Your task: Exact copy, pictures excluded: write out every line below.

==============================

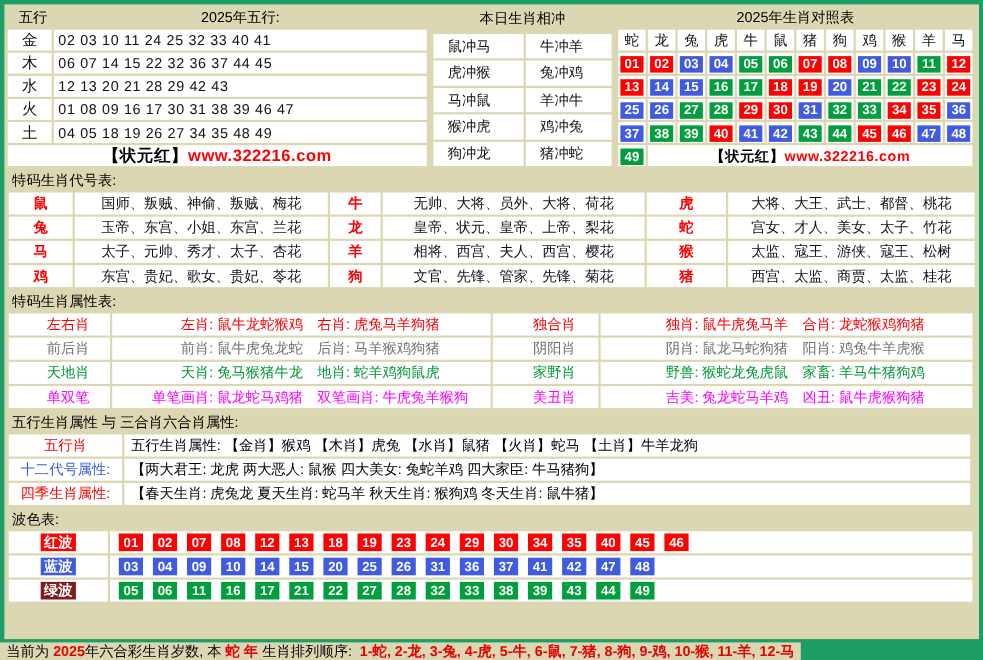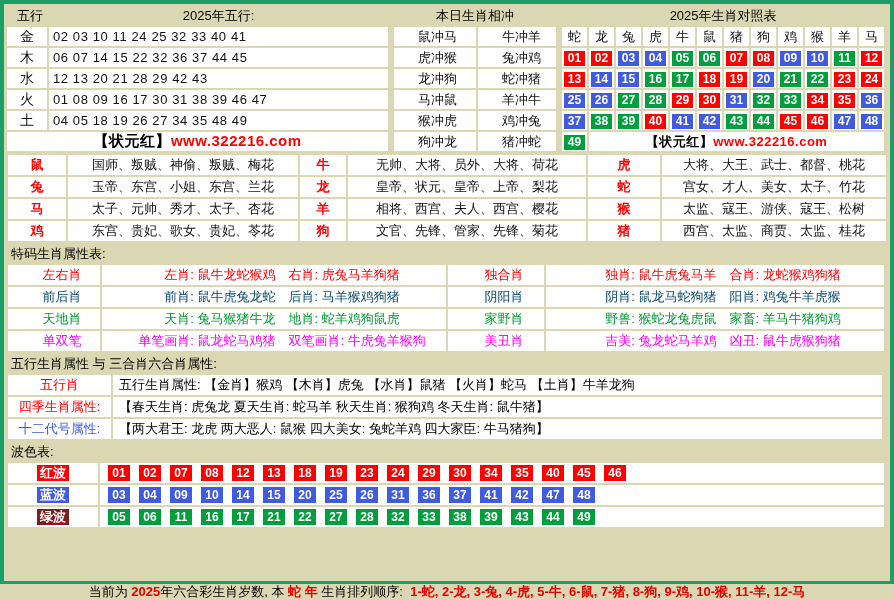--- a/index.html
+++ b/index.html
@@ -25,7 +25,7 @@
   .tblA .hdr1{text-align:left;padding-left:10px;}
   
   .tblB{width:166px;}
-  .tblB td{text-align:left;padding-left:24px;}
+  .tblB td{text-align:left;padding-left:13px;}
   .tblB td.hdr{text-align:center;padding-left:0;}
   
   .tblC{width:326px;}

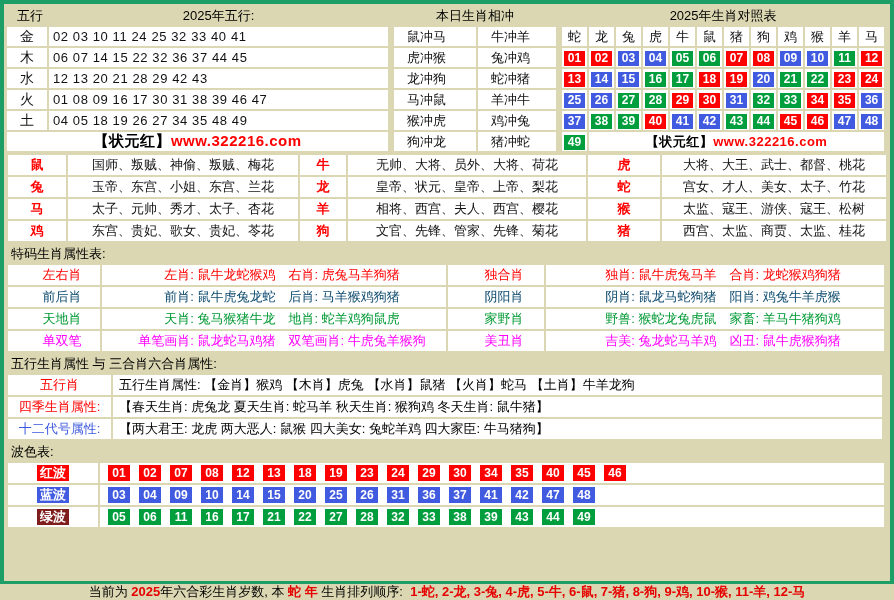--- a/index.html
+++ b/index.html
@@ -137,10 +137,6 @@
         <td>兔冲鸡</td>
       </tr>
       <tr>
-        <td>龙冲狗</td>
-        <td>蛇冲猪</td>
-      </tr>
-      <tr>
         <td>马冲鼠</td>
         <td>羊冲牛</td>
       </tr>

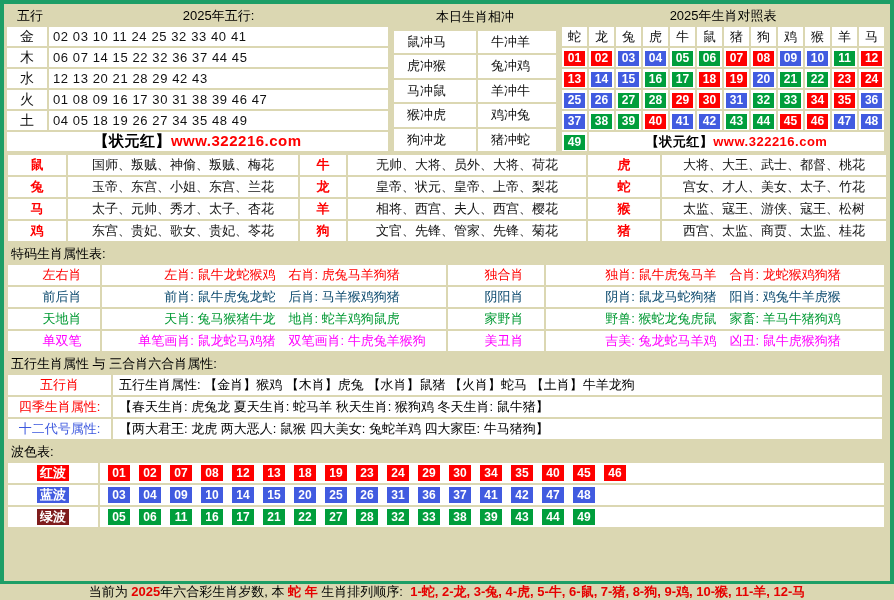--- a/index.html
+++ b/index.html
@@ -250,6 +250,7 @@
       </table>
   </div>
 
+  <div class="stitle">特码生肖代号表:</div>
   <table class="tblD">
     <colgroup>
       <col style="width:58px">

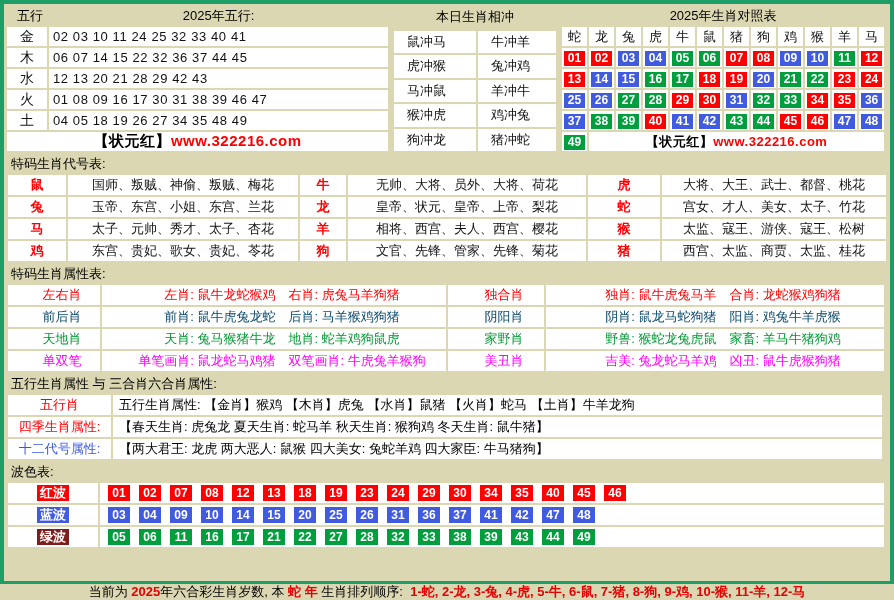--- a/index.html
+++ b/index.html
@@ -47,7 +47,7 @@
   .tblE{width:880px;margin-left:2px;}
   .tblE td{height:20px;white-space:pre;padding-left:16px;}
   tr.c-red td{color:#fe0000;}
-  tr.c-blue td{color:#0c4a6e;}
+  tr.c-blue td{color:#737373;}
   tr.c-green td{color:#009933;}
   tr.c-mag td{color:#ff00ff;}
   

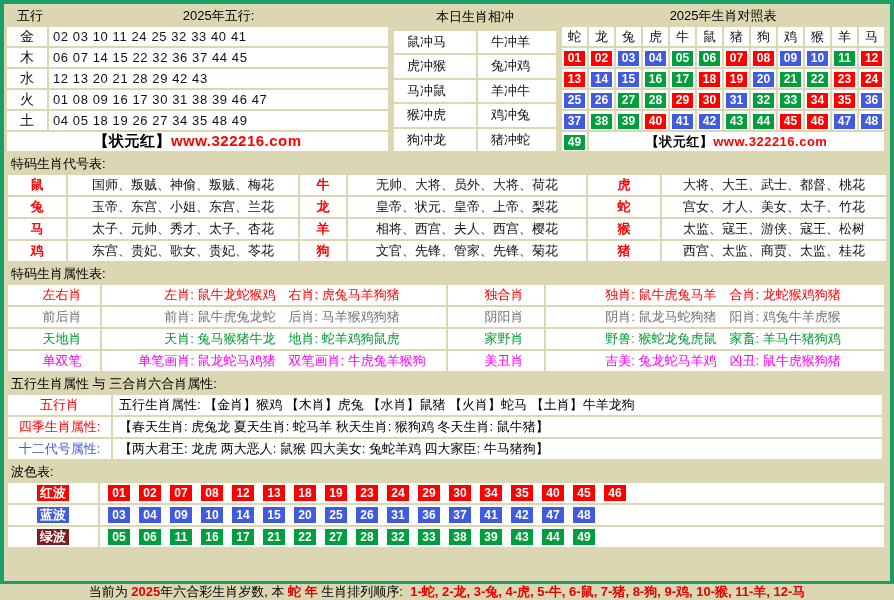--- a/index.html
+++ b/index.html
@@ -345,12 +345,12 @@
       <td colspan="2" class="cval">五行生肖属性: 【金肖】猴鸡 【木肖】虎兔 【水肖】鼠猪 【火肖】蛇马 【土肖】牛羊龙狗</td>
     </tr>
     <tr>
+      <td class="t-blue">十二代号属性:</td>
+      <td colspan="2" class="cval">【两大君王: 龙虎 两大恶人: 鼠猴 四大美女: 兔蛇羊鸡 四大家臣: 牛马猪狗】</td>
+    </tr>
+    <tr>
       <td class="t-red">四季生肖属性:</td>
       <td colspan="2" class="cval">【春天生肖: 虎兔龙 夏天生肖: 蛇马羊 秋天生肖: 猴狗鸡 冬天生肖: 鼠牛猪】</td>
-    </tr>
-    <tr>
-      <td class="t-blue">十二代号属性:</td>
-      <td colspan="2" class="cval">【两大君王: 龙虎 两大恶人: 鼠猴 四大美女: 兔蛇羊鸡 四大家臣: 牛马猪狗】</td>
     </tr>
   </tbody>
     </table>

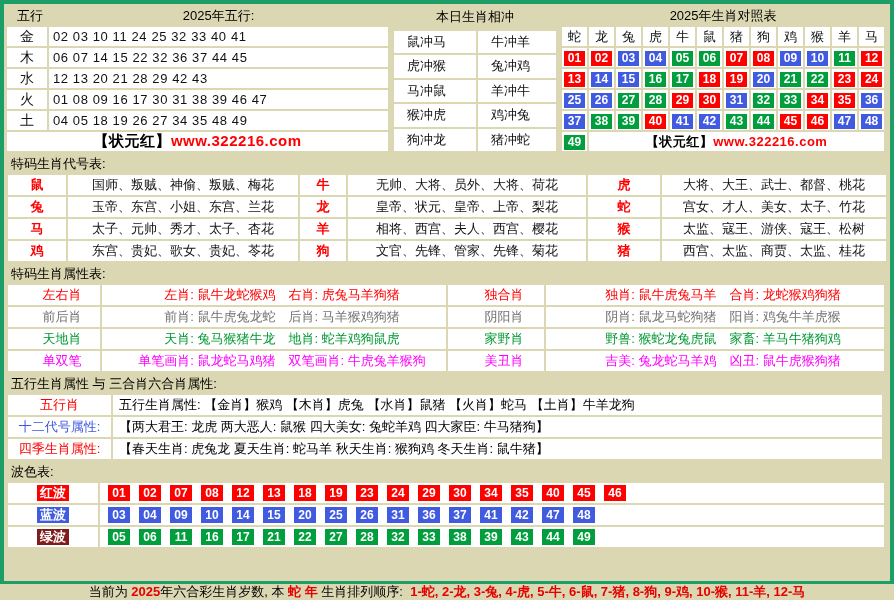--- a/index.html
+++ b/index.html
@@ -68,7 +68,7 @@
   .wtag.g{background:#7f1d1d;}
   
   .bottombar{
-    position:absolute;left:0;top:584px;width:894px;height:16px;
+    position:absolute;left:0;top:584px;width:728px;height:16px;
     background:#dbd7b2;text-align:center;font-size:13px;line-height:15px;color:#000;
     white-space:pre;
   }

==============================

Task result:
--- a/index.html
+++ b/index.html
@@ -25,7 +25,7 @@
   .tblA .hdr1{text-align:left;padding-left:10px;}
   
   .tblB{width:166px;}
-  .tblB td{text-align:left;padding-left:24px;}
+  .tblB td{text-align:left;padding-left:13px;}
   .tblB td.hdr{text-align:center;padding-left:0;}
   
   .tblC{width:326px;}

--- a/index.html
+++ b/index.html
@@ -137,10 +137,6 @@
         <td>兔冲鸡</td>
       </tr>
       <tr>
-        <td>龙冲狗</td>
-        <td>蛇冲猪</td>
-      </tr>
-      <tr>
         <td>马冲鼠</td>
         <td>羊冲牛</td>
       </tr>

--- a/index.html
+++ b/index.html
@@ -250,6 +250,7 @@
       </table>
   </div>
 
+  <div class="stitle">特码生肖代号表:</div>
   <table class="tblD">
     <colgroup>
       <col style="width:58px">

--- a/index.html
+++ b/index.html
@@ -47,7 +47,7 @@
   .tblE{width:880px;margin-left:2px;}
   .tblE td{height:20px;white-space:pre;padding-left:16px;}
   tr.c-red td{color:#fe0000;}
-  tr.c-blue td{color:#0c4a6e;}
+  tr.c-blue td{color:#737373;}
   tr.c-green td{color:#009933;}
   tr.c-mag td{color:#ff00ff;}
   

--- a/index.html
+++ b/index.html
@@ -345,12 +345,12 @@
       <td colspan="2" class="cval">五行生肖属性: 【金肖】猴鸡 【木肖】虎兔 【水肖】鼠猪 【火肖】蛇马 【土肖】牛羊龙狗</td>
     </tr>
     <tr>
+      <td class="t-blue">十二代号属性:</td>
+      <td colspan="2" class="cval">【两大君王: 龙虎 两大恶人: 鼠猴 四大美女: 兔蛇羊鸡 四大家臣: 牛马猪狗】</td>
+    </tr>
+    <tr>
       <td class="t-red">四季生肖属性:</td>
       <td colspan="2" class="cval">【春天生肖: 虎兔龙 夏天生肖: 蛇马羊 秋天生肖: 猴狗鸡 冬天生肖: 鼠牛猪】</td>
-    </tr>
-    <tr>
-      <td class="t-blue">十二代号属性:</td>
-      <td colspan="2" class="cval">【两大君王: 龙虎 两大恶人: 鼠猴 四大美女: 兔蛇羊鸡 四大家臣: 牛马猪狗】</td>
     </tr>
   </tbody>
     </table>

--- a/index.html
+++ b/index.html
@@ -68,7 +68,7 @@
   .wtag.g{background:#7f1d1d;}
   
   .bottombar{
-    position:absolute;left:0;top:584px;width:894px;height:16px;
+    position:absolute;left:0;top:584px;width:728px;height:16px;
     background:#dbd7b2;text-align:center;font-size:13px;line-height:15px;color:#000;
     white-space:pre;
   }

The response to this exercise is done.